Kim demiş tarih tekerrür etmez diye?

İLKOKULDA öğretmenimizin yaptırdığı münazara konularından birisi "tarih tekerrür (tekrar) eder mi?" sorusuna cevap aramaktı. Bir grup "tekerrür eder" görüşünü, diğer grup "tarihin tekerrür etmediği" tezini savunmuştu. Ben ikinci gruptaydım. Küçücük yaşın getirdiği ukala eda içinde "insanların tarihten ders aldığını, bu yüzden tarihin tekerrür etmeyeceğini" savunmuş ve ekibimin münazarayı kazanmasına katkıda bulunmuştum.

Sonradan yaşadığım 50 yıllık "tarih" ise bana o münazarada savunduğum tezin yanlış, hem de çok yanlış olduğunu öğretti. Hem de kaç defa tekerrür ederek!

* * *

2002 seçimleri öncesi bugünkü bazı AKP’liler ve özellikle Recep Tayyip Erdoğan ile yaptığımız sohbetlerde, AKP’nin "ayakları baş yapmak" amacıyla iktidara talip olduğu konuşulurdu.

Mesut Yılmaz’ın Korkmaz Yiğit’e gazete ve televizyon aldırmaya kalkması, bu amaçla bazı bakanları Korkmaz Yiğit’e kredi bulunması için "görevlendirmesi" ağır eleştiri konusu yapılır, AKP’lilerin yaptıkları konferansların adı "yolsuzluk ve yoksulluk" olurdu.

Nitekim, o dönemin iktidarı, yol açtığı yolsuzluklar nedeniyle milletten tokadı yedi ve ihaleyi yönlendirme iddiasıyla dönemin başbakanı ve bir bakan yargılandı.

Ne gazete, ne televizyon kanalı, ne de söz konusu banka (Türkbank) Korkmaz Yiğit’e devredilmişti; dolayısıyla kredi kullandırılmamış, dolayısıyla zarar da oluşmamıştı ama yine de hedefledikleri sonuç nedeniyle kişiler yargılandı.

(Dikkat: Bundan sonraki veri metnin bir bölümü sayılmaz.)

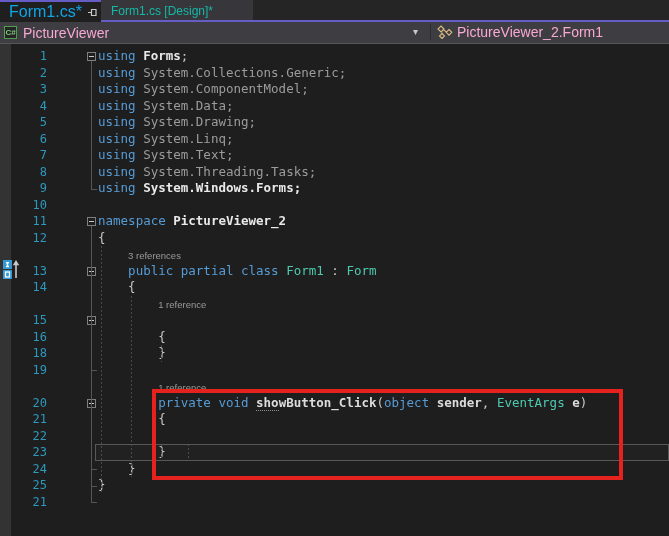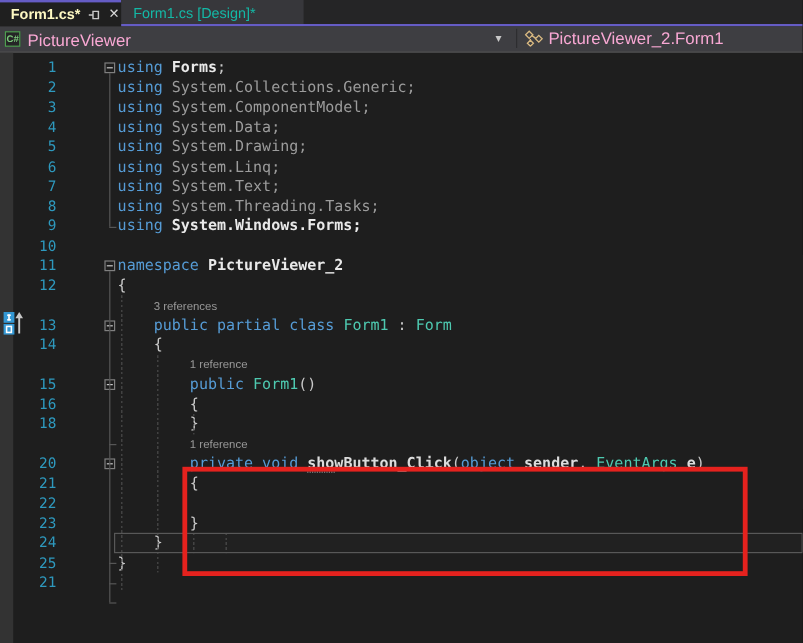--- a/index.html
+++ b/index.html
@@ -14,7 +14,7 @@
   .tab-active{position:absolute;left:0;top:0;width:101px;height:22px;background:#1F1F1F;
     border-top:2px solid var(--purple);box-sizing:border-box;display:flex;align-items:center;
     padding-left:9px;gap:5px;cursor:default;}
-  .tab-active .tlabel{color:#fef9c3;font-weight:bold;font-size:12px;white-space:nowrap;}
+  .tab-active .tlabel{color:#0ea5e9;font-weight:normal;font-size:16px;white-space:nowrap;}
   .tab-icon{width:12px;height:12px;display:flex;align-items:center;justify-content:center;color:#D0D0D0;}
   .tab-close{font-size:11px;color:#D8D8D8;line-height:12px;}
   .tab-inactive{position:absolute;left:101px;top:0;width:152px;height:22px;background:#37373B;

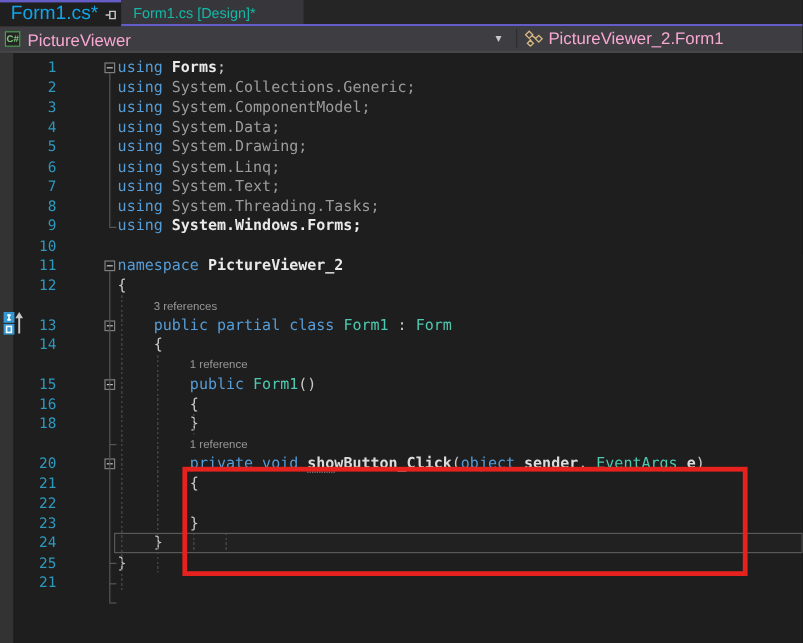--- a/index.html
+++ b/index.html
@@ -181,7 +181,6 @@
         <div class="row">
           <span class="ln">15</span>
           <div class="foldbox"></div>
-          <span class="codetext"><span class="tk pl">        </span><span class="tk kw">public </span><span class="tk ty">Form1</span><span class="tk pl">()</span></span>
         </div>
         <div class="row">
           <span class="ln">16</span>

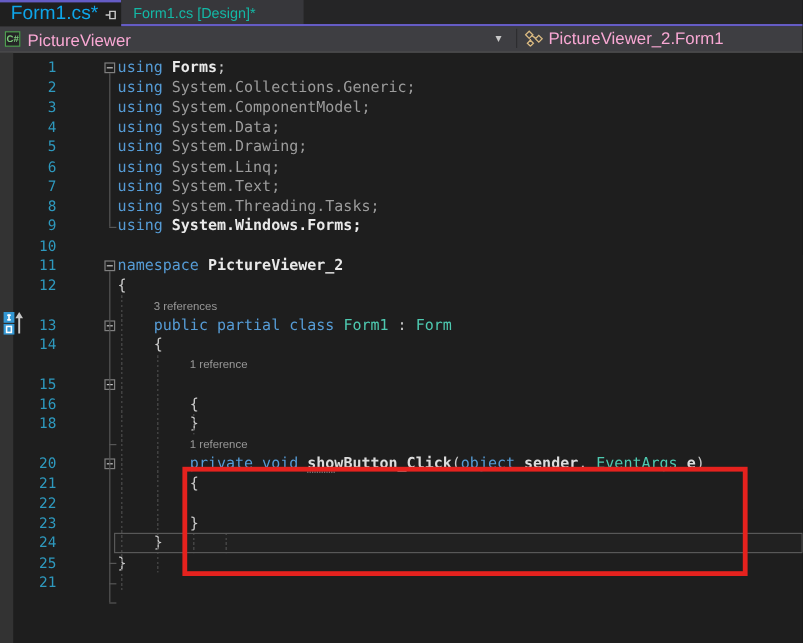--- a/index.html
+++ b/index.html
@@ -191,6 +191,10 @@
           <span class="codetext"><span class="tk pl">        }</span></span>
         </div>
         <div class="row">
+          <span class="ln">19</span>
+          <span class="codetext"></span>
+        </div>
+        <div class="row">
           <span class="lens" style="margin-left: 60.2px;">1 reference</span>
         </div>
         <div class="row">

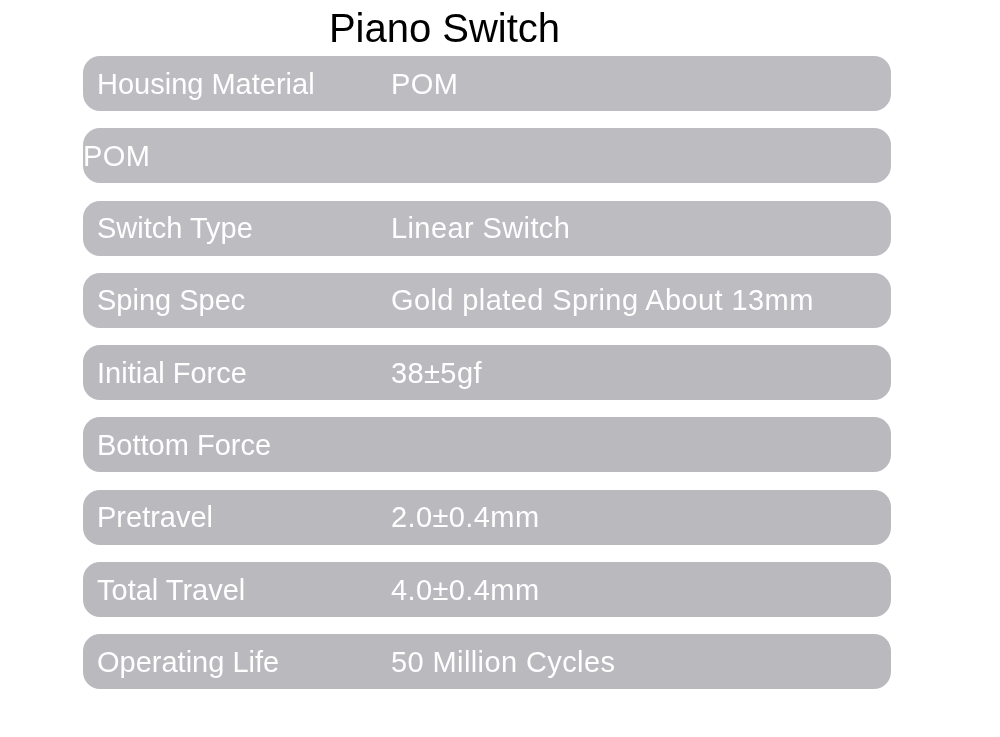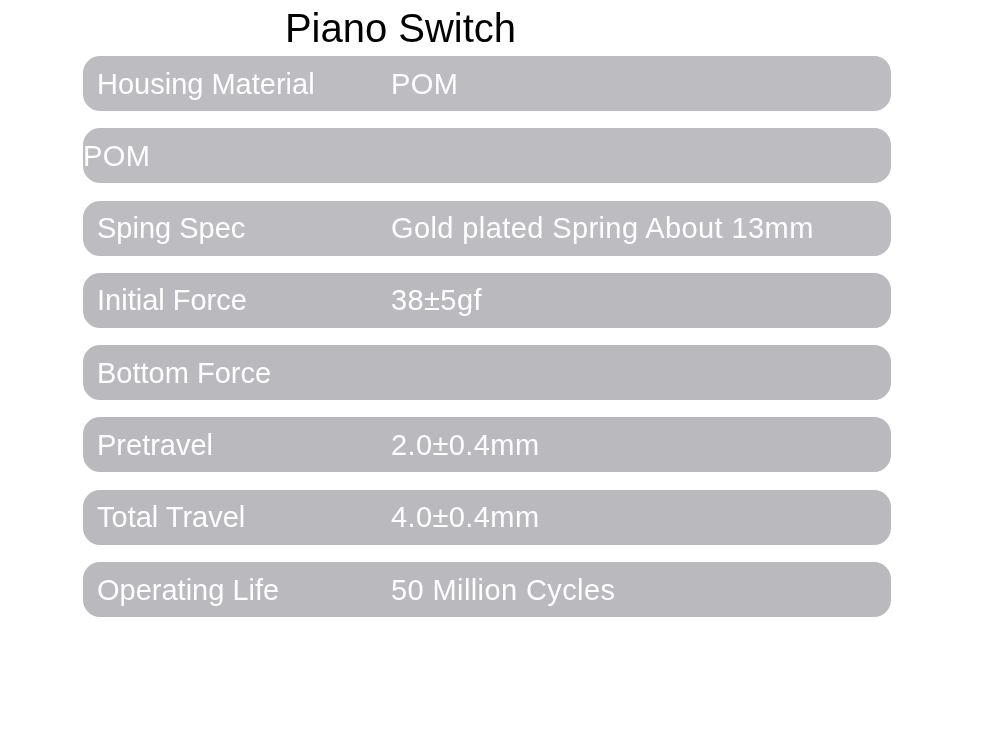--- a/index.html
+++ b/index.html
@@ -36,6 +36,7 @@
     color: #000000;
     letter-spacing: 0px;
     white-space: nowrap;
+    padding-left: 44px;
   }
 
   

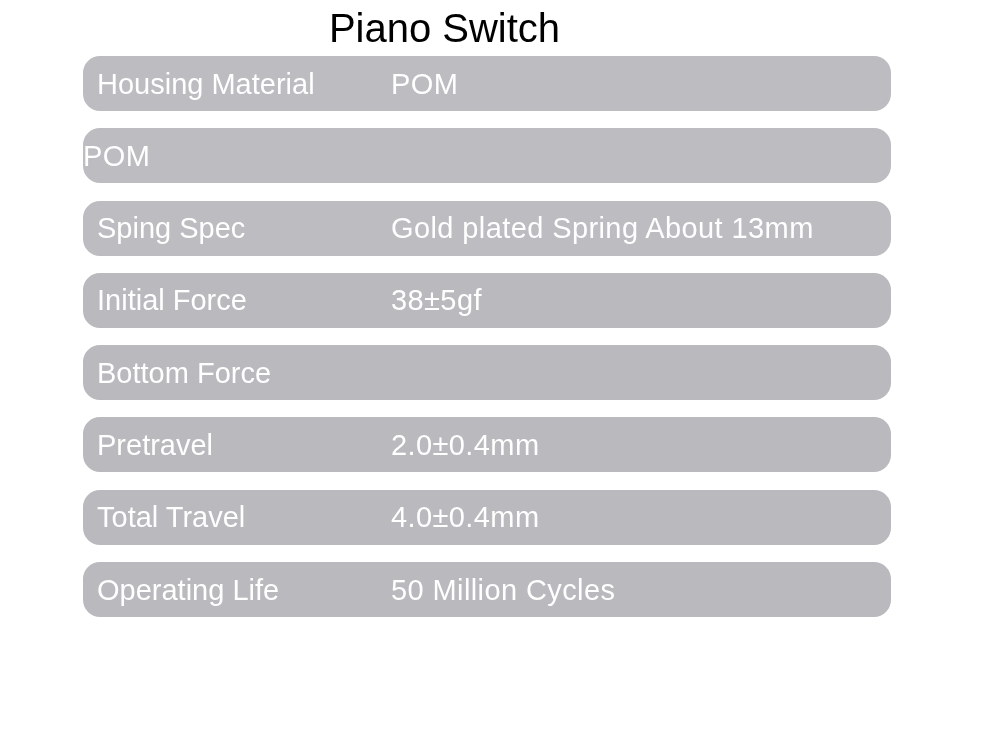--- a/index.html
+++ b/index.html
@@ -106,6 +106,10 @@
       <div class="spec-value">POM</div>
     </div>
 
+    <div class="spec-row">
+      <div class="spec-label">Switch Type</div>
+      <div class="spec-value">Linear Switch</div>
+    </div>
 
     <div class="spec-row">
       <div class="spec-label">Sping Spec</div>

Buna karşılık da "Müslüman adam yolsuzluk yapmaz" sloganıyla AKP, "ayakları baş yaparak" iktidar oldu!

* * *

Eskiden de siyasetçilere yakın duran işadamları, eşleri dışında metres tutarlar, üç ayrı evde oturttukları üç karılı işadamlarının "tekeşlilik olmasaydı kerhaneler olmazdı" minvalli modern zamanlı sözleri yüzünden yaptıkları "tesettür defileleri"ne, "Yani, ilk bakıştaki yanıltıcılığa rağmen defile aslında, iktisadi ve sosyal açıdan yeni oluşan bir sınıfın artık görsel açıdan da kendini ye-ni-le-mek iradesini ortaya koymuyor mu?

Ve, modern tarihe uygun biçimde, şimdi de İslami hassasiyetten bir burjuvazinin öncülük ettiği bu ih-ti-lal-ci irade, kabuk değiştiren bir din sosyolojisini haber vermiyor mu?" sözleriyle sahip çıkan çağdaş yazarlar bulunurdu!

* * *

Eskiden de, sırf gündeme düşme uğruna alay konusu olmayı iplemeyen şairler-yazarlar "Ateist Türk olmaz!" türü zırvalar ederlerdi.

Bir yandan Müslüman gençler "Allahsız komünistleri" tepelerken, bir uçtan öbür uca uçan ve "demek ki şair olmak cahil olmaya engel değilmiş" dedirten aklı evveller, "Zaten Müslümanlar komünisttir!" diyerek kendi zırva rekorlarını daha da densiz zırvalarla kırarlardı.

Eskiden de bakanların oğulları çok akıllı işadamları olurlar, cumhurbaşkanlarının oğulları kimselerin akıl edemediği iş alanlarına yatırım yaparlardı.

Eskiden de siyasiler unuttukları özgürlük yasalarını kendi başları belaya girince anında hatırlarlar, varsın olsun hiçbir hazırlık olmasın, gündeme taşırlardı.

Eskiden de güçlü iken siyasilerin önünde ceket tüm düğmeleri iliklenerek boyun bükülür, güçten düşmeye başlayınca da "Çok yanlış yaptı, çook!" diyenler aynı kişiler olurlardı!

* * *

Eskiden de anamuhalefet, genel başkan seçmek üzere kurultaylar yapar ama herkes kimin başkan seçileceğini bildiği için kurultaylar zerre kadar heyecan uyandırmazdı.